How NOT to write a science book

These days, it seems like everyone's got a science book. Not a small number of them end up on my desk -- apparently Cognitive Daily is "important" enough that publicists feel a review from us is worth the cost of printing and mailing me a book. But just because they send me the book doesn't mean I have to review it. Often I simply ignore these books, putting them on my shelf or throwing them away. The most recent book I've received, however, is so bad that I couldn't just ignore it: this book is actually instructive -- of how NOT to write a science book. Reading just a few chapters of this book was intensely painful to me, so to spare you that displeasure I've distilled its lessons to a few handy bullet points.

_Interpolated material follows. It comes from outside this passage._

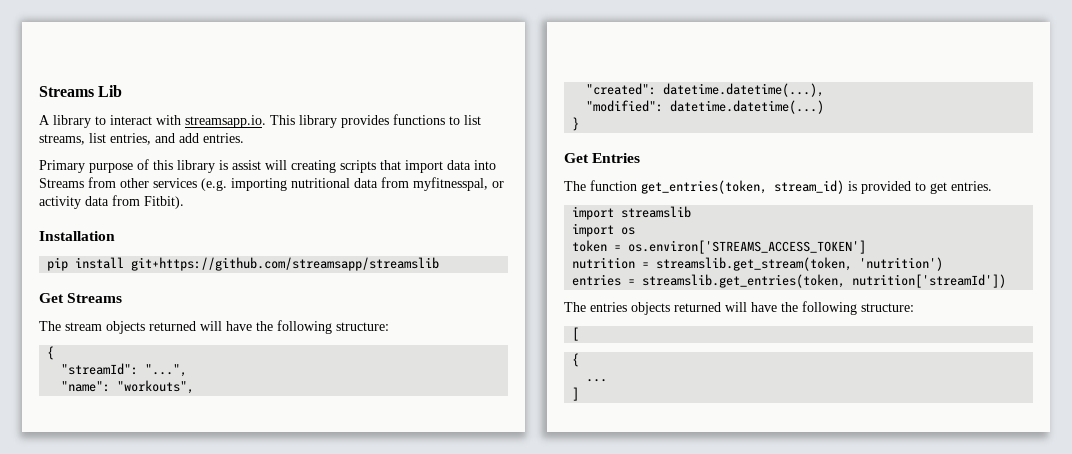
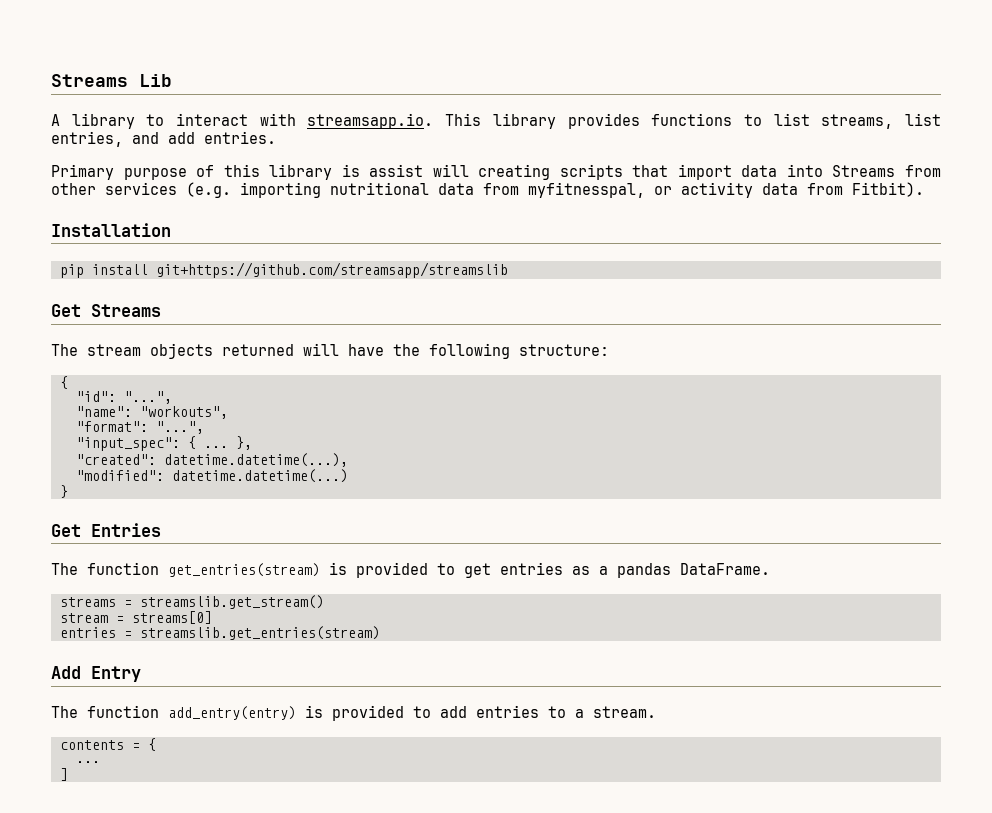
[61,363,139,375] "streamId": -> [76,391,116,402] "id":
(195, 387) none -> [76,421,204,434] [76,436,252,451] // "format": "...", // "input_spec": { ... },
[641,180,844,194] get_entries(token, stream_id) -> [168,563,320,577] get_entries(stream)
[951,181,992,191] [572,206,692,220] [572,223,636,237] [572,240,867,254] [572,257,944,271] [572,274,1007,288] [564,301,914,315] [572,327,580,341] entries. // import streamslib // import os // token = os.environ['STREAMS_ACCESS_TOKEN'] // nutrition = streamslib.get_stream(token, 'nutrition') // entries = streamslib.get_entries(token, nutrition['streamId']) // The entries objects returned will have the following structure: // [ // -> [500,562,770,578] [60,595,324,609] [60,611,212,624] [60,626,380,640] [51,666,141,682] [51,705,656,721] [60,740,140,750] entries as a pandas DataFrame. // streams = streamslib.get_stream() // stream = streams[0] // entries = streamslib.get_entries(stream) // Add Entry // The function add_entry(entry) is provided to add entries to a stream. // contents =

  • 1. Use lots of anecdotes. A good writer should tell a story, right? Keeping a thread of a plot will help perk up a reader's interest through dense scientific information. Even better, you might think: string together thirty or forty unrelated stories per chapter, each making the exact same point. Your readers are stupid, so you must repeatedly pummel them with the same information over and over again, in nonscientific anecdotal fashion. After all, who would read a science book to get scientific information? Not your readers, that's for sure. This tactic also shows off the important scientific goal of demonstrating that you have lots of friends who are willing to tell you stories that you can then write about in your books.
  • 2. Don't scrimp on metaphors. Writing a science book is like flying through a cloud while juggling plates. A metaphor is an excellent way to obfuscate a difficult concept by comparing it to another difficult concept. Don't understand what I'm talking about? Then perhaps another metaphor won't help. Remember, you've got to stay on that bucking bronco and keep your ducks in a row. Now do you understand? I didn't think so. It's like decanting a fine wine: the more metaphors you use, the less clear your writing will be, thus demonstrating your superior knowledge of the complex problem you're writing about.
  • 3. Don't worry about scientific accuracy when employing metaphors. If you're writing a book about physics, it doesn't matter if you get your biology right. After all, it's just a metaphor! What better way to demonstrate the theory of relativity than to compare it to how humans evolved from beluga whales?
  • 4. Take a long time to make your point. Paper is cheap, and no one likes a thin book. This is a perfect time to tell your readers about your trip to Barbados. You probably have a contract that specifies a certain number of words, so there's no sense getting to the point quickly. If people just wanted concise, accurate information, they'd look it up in Wikipedia.
  • 5. Use few or no illustrations. It's a scientific fact that the ink used to print illustrations is more expensive than ink used on words. Therefore, it's better to describe something in words than to include a picture. Think about it this way: often a simple diagram will demonstrate a concept much more clearly than trying to explain it in words. If a picture is worth a thousand words, then avoiding pictures is a sure-fire way to bump up your word count. You're a writer, not a drawer. And drawers are for clothes.
  • 6. Avoid mentioning scientists or experiments. You're a journalist, so it's your job to explain things to people in ways they can understand. You always found science class difficult, and that class was taught by a scientist and involved experiments. Therefore no one can understand scientists and experiments. If you must mention a study, do it in a footnote. But don't put any footnote numbers in the actual text of the book -- just place a list of references at the end. This serves the dual purpose of making you look smart and offering no utility to your readers.
  • 7. Conduct your research by reading other books. There is no better way to figure out what to put in a book than reading another book. After all, if someone else put it in a book, then it must be book-worthy. Also, since books are not usually peer-reviewed, they're much easier to read and less science-y than journal articles. What's more, books take years to write and just as long to edit and print, so by the time they reach the shelves, the information in them is at least three years old. Science wasn't as complicated three years ago, so this makes your job even easier.
  • 8. Assume no one wants to learn about science. People don't read science books to learn things, they read them to make their lives better. No one is interested in knowledge for knowledge's sake, so you've got to show what's in it for them. If you're not writing about something that makes your readers sick or shows them how to get better, then you're not doing your job. Thus, whatever concept you're explaining, whether it's a supernova or the Krebs cycle, must be related back to the personal health of your readers. Toss in a few more anecdotes, and you've got yourself a science book!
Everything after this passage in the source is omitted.